Burghley had become Oxford's guardian when his father, 
the 16th Earl of Oxford, died in 1562. In 1590 Burghley 
decided that Elizabeth de Vere, his granddaughter and 
Oxford's eldest daughter, should marry the handsome young 
Earl of Southampton (1573-1624). Southampton, for unknown 
reasons, didn't want to marry Elizabeth. Since he and 
Elizabeth were still in their teens, he may simply have 
felt unready for matrimony.

     Oxford was immediately smitten with the boy. He 
joined Burghley's campaign to promote the marriage by 
writing sonnets -- the first 17 Sonnets -- urging 
Southampton to marry and beget a son, on the curious 
grounds that a lad so beautiful had a duty to "the world" 
to propagate his beauty. When Southampton still refused 
to marry, Oxford continued to write sonnets, in which we 
may get glimpses of how a love affair commenced between 
the two men, despite the wide gap between their ages.

     In this affair Southampton, being young, desirable, 
and popular, always had the upper hand. The Sonnets 
(published in 1609, five years after Oxford's death) make 
this clear. Oxford's poetic voice is adoring and often 
pleading, generous but insecure, often on the verge of 
heartbreak:

        Farewell! Thou art too dear for my possessing,
        And like enough thou know'st thy estimate.

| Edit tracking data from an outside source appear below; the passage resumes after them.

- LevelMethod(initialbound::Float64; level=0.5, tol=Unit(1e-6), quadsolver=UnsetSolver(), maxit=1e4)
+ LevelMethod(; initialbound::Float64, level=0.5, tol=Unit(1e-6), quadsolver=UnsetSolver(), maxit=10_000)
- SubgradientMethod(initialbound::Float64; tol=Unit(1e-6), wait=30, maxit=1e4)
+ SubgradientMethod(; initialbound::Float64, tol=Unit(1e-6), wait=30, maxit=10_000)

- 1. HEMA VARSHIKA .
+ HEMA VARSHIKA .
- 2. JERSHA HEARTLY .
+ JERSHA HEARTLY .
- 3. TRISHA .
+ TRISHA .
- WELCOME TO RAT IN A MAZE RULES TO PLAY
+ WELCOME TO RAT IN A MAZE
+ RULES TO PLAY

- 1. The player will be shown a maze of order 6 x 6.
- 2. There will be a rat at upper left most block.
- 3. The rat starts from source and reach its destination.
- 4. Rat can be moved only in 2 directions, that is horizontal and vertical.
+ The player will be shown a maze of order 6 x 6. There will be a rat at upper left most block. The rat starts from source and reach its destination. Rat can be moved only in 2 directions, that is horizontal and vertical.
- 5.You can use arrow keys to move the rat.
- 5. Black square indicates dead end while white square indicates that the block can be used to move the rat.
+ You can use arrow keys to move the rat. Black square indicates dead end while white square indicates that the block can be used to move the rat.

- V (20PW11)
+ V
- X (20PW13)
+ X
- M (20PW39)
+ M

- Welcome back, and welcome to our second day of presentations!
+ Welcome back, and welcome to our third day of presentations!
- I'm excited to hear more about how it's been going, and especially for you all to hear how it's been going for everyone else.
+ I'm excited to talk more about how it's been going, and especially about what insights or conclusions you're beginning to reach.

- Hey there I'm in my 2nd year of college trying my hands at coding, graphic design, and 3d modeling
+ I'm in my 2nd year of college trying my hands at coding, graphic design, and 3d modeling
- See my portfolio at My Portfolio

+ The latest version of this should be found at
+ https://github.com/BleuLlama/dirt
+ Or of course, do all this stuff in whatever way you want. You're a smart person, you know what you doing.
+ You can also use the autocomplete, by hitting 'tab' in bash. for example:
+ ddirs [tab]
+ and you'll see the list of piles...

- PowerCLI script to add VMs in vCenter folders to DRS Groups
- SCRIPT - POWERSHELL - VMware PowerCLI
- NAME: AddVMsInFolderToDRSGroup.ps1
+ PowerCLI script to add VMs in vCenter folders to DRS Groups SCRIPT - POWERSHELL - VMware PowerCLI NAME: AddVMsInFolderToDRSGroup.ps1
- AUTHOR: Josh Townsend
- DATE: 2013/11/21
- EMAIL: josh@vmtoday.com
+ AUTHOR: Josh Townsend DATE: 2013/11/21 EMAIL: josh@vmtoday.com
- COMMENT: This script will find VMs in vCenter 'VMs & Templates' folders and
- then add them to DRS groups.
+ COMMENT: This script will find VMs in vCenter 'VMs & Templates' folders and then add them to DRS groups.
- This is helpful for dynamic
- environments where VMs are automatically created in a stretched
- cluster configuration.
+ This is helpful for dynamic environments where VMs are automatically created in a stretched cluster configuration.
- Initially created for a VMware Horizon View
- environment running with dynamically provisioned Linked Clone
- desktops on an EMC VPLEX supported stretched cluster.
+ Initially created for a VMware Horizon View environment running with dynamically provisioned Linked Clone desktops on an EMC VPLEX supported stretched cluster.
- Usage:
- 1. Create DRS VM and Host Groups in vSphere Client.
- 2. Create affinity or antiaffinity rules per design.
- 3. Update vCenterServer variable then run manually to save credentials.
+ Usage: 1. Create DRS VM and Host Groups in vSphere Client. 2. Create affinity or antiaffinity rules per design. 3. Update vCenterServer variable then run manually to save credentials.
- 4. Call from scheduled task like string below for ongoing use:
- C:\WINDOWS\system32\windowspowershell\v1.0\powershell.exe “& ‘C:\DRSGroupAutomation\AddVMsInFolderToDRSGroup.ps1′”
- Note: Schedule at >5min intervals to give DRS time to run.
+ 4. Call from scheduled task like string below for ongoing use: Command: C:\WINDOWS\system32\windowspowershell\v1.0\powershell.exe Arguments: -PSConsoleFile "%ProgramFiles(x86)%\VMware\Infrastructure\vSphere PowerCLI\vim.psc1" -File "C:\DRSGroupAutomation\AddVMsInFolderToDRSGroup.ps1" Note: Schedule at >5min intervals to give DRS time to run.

     Sometimes Oxford exultantly idealizes the boy. 
Sometimes, in the boy's absence, he is lovesick, full of 
worry, jealousy, and despair. Sometimes he scolds him, in 
a rather paternal way. Several times he warns him to be 
discreet about their association, for the boy's own sake.

     These are the poems of a self-consciously aging man; 
one of their dominant notes, missed by virtually all the 
commentators (though it is so obvious I marvel that any 
reader can miss it), is regret. Oxford feels that his 
time has passed, and it is too late to repair the wreck 
he has made of his life. The first 126 Sonnets have the 
tone of a middle-aged man deeply, desperately in love 
with someone a generation younger than he is. (Their tone 
alone is enough to rule out William of Stratford as the 
author; he was still in his twenties when the first poems 
to Southampton were written, too young to be looking back 
in despair on a wasted life.)

     In the end Southampton went his own way, leaving 
Oxford to insist that he would always love him 
regardless. Oxford expressed his undying love with 
exquisite eloquence: "Love is not love / Which alters 
when it alteration finds"; "No, Time, thou shalt not 
boast that I do change."

     Oxford's determination to keep loving even after 
crushing rejection is one of the most touching things 
poetry has ever recorded. His love was certainly strange 
and unconventional; but Oxford was a strange and 
unconventional man, willing to bear disgrace rather than 
compromise himself. Sonnet 121 ("'Tis better to be vile 
than vile esteemed") shows his defiance of public 
opinion, "others' seeing" and "vulgar scandal." No matter 
how others might judge him, he would judge himself by his 
own lights. He loved Southampton -- "my lovely boy" -- to 
the bitter end, no matter what the world might think of 
him, no matter even what Southampton himself might think. 
It was a love that could "redeem all sorrows / That ever 
I have felt," even when it broke his heart.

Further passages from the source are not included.